On September 10^th, 2012 we were reminded how vulnerable the most sophisticated infrastructures can be brought to its knees. Go Daddy and millions of sites were knocked offline for several hours by a DDOS attack on Go Daddy’s DNS servers.

Security is a huge concern and each time companies like GoDaddy and LinkedIn get hacked, it becomes an issue that ia at the forefront for most online businesses. These attacks should make organizations question:

• Do they have a secure network?
• How long can their organization be down and offline before it costs them thousands of dollars?
• Do they have a Disaster Recovery plan in place to avoid these types of attacks?
• What can we do to protect our organization and our data from harm?

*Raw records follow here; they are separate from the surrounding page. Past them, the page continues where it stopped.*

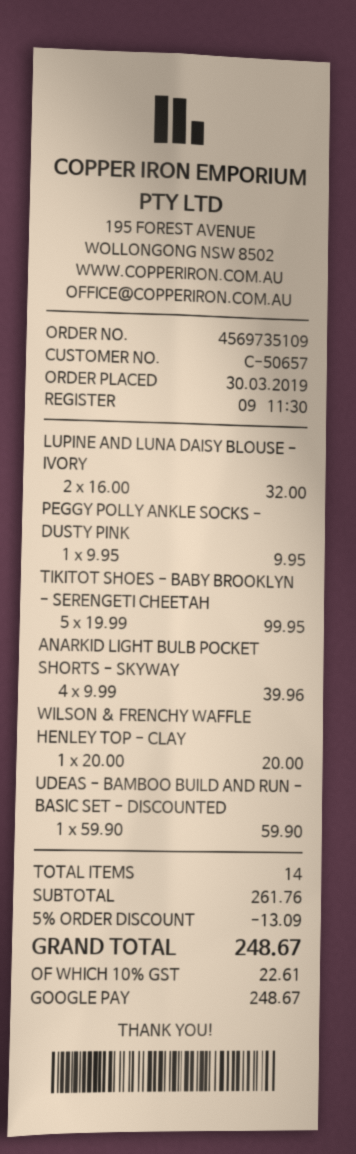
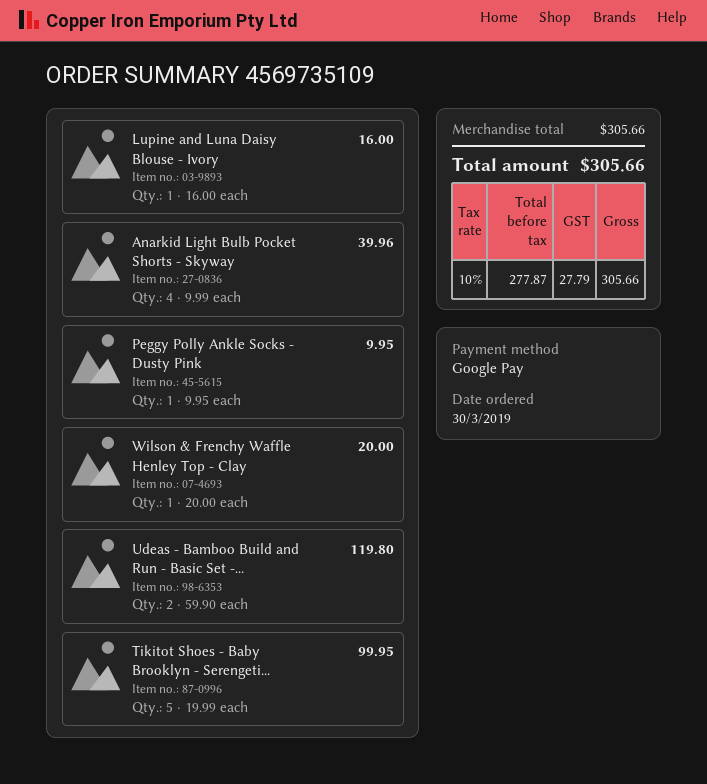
LUPINE AND LUNA DAISY BLOUSE - IVORY: 2 x 16.00 = 32.00 -> 1 x 16.00 = 16.00
UDEAS - BAMBOO BUILD AND RUN - BASIC SET - DISCOUNTED: 1 x 59.90 = 59.90 -> 2 x 59.90 = 119.80
subtotal: 261.76 -> 305.66
discount: 5% = 13.09 -> none
tax: 10% = 22.61 -> 10% = 27.79
total: 248.67 -> 305.66

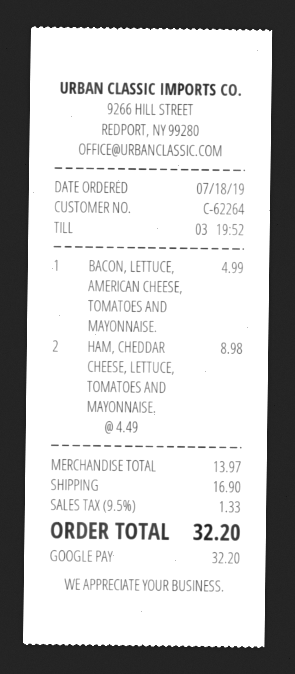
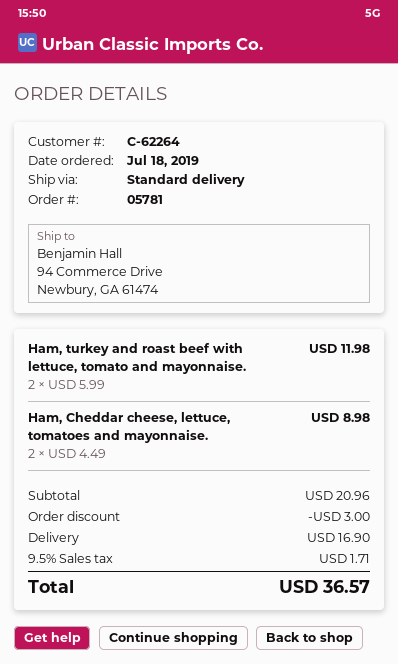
BACON, LETTUCE, AMERICAN CHEESE, TOMATOES AND MAYONNAISE.: 1 x 4.99 = 4.99 -> none
Ham, turkey and roast beef with lettuce, tomato and mayonnaise.: none -> 2 x 5.99 = 11.98
subtotal: 13.97 -> 20.96
discount: none -> 3.00
tax: 9.5% = 1.33 -> 9.5% = 1.71
total: 32.20 -> 36.57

Here are a few quick and easy methods to protect you from those who would do harm:

1) Keep Strong Passwords.  Weak passwords are the number one way that sites are compromised.  Practice having strong and complex passwords.   Change your passwords often, especially when you change staff.

2) SQL Injection Cross Platform Scripting.  If you don’t have a strategy to check and guard against SQL Injections and Cross Platform Scripting then you need to get one.  You need to engage with a web security professional in order to confirm that you are protected.

3) Update, Patch and Service Pack.  Keep your web infrastructure updated.  Unfortunately this takes time and knowledge to stay on top of, exploits can come out daily weekly or yearly.   So staying on top of this type of activity requires an IT professional’s assistance.    Usually the products that you buy have bulletins or some kind of alerts that come out, or they have a regular patch and update schedules.

4) Have a Contingency Plan.  It doesn’t have to cost a tremendous amount of money to create a secondary site or disaster plan.   Having a backup copy of your website along with a location to host it at in the event of an outage can save you time and a tremendous amount of money.  If your website needs to be up and capable of processing transactions then you might want to invest in a disaster site, so that you can continue to do business.   Time is money.

5) Understand DDOS attacks.   Distributed Denial-of-Service attack (DDoS attack) is an attempt to make a machine or network resource unavailable to its intended users.   One common method of attack involves saturating the target machine with external communications requests, such that it cannot respond to legitimate traffic, or responds so slowly as to be rendered effectively unavailable. Such attacks usually lead to a server overload. In general terms, DoS attacks are implemented by either forcing the targeted computer(s) to reset, or consuming its resources so that it can no longer provide its intended service or obstructing the communication media between the intended users and the victim so that they can no longer communicate adequately.  You can go with a provider or use technology that is more effective at blocking DDOS attacks.

6) DDOS Defense.  Some of the ways you can protect yourself from DDOS attacks are: having a firewall, Blackholing, Sinkholing, IPS, over-provisioning, application front end hardware, Routers,  Smart Switches, Clean Pipes, hardware or software designed to prevent it, server configurations, security patches and a strong experienced IT support organization.